5 U.S. (1 Cranch) at 163.

[8] The District does have an obligation, under DCPS regulations, to assess and evaluate in timely fashion students in Melissa's circumstances. The regulations, however, provide an administrative remedy for any failure by DCPS to carry out its duty. This situation does not present us with the kind of wrong without a remedy with which Blackstone was concerned.

[9] Melissa also contends that the complaint should not have been dismissed because she has alleged intentional misconduct on the part of school officials. See Hunter, supra, 439 A.2d at 586-87. She alludes specifically to the alleged post-dating by DCPS employees of her mother's request for an assessment, this post-dating allegedly having been effected in order to conceal apparent noncompliance with the applicable regulation.
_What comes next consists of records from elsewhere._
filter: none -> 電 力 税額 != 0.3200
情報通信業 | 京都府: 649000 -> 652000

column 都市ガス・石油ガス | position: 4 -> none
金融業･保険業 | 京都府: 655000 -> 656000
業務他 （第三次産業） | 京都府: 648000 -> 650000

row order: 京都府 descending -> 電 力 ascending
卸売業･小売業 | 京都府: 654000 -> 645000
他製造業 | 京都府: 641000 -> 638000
We agree with Melissa that such conduct, if it occurred (and OCR found that it did occur), was unconscionable. The alteration of records for the purpose of covering up unlawful conduct is admissible to show consciousness of guilt, from which guilt itself may be inferred, and an unfavorable inference may operate against "the whole mass of alleged facts constituting [the District's] cause." See Mills v. United States, 599 A.2d 775, 783-84 (D.C.1991) (quoting II J. WIGMORE, EVIDENCE, § 278, at 133 (Chadbourn ed. 1979)). In the present case, however, we perceive no reasonable basis for inferring a causal connection between the post-dating and Melissa's claimed injury; it was the delay by DCPS (and not the attempted concealment of the delay) that deferred Melissa's assignment to an appropriate school.

Melissa also seeks to recover damages for negligent infliction of emotional distress. In this regard, her complaint fails to state a claim for which relief may be granted. See Williams v. Baker, 572 A.2d 1062, 1067 (D.C.1990) (en banc); Cauman v. George Washington University, 630 A.2d 1104, 1106-07 (D.C.1993); Jones v. Howard University, Inc., 589 A.2d 419, 424 (D.C.1991); Ross, supra, 957 F.2d at 415.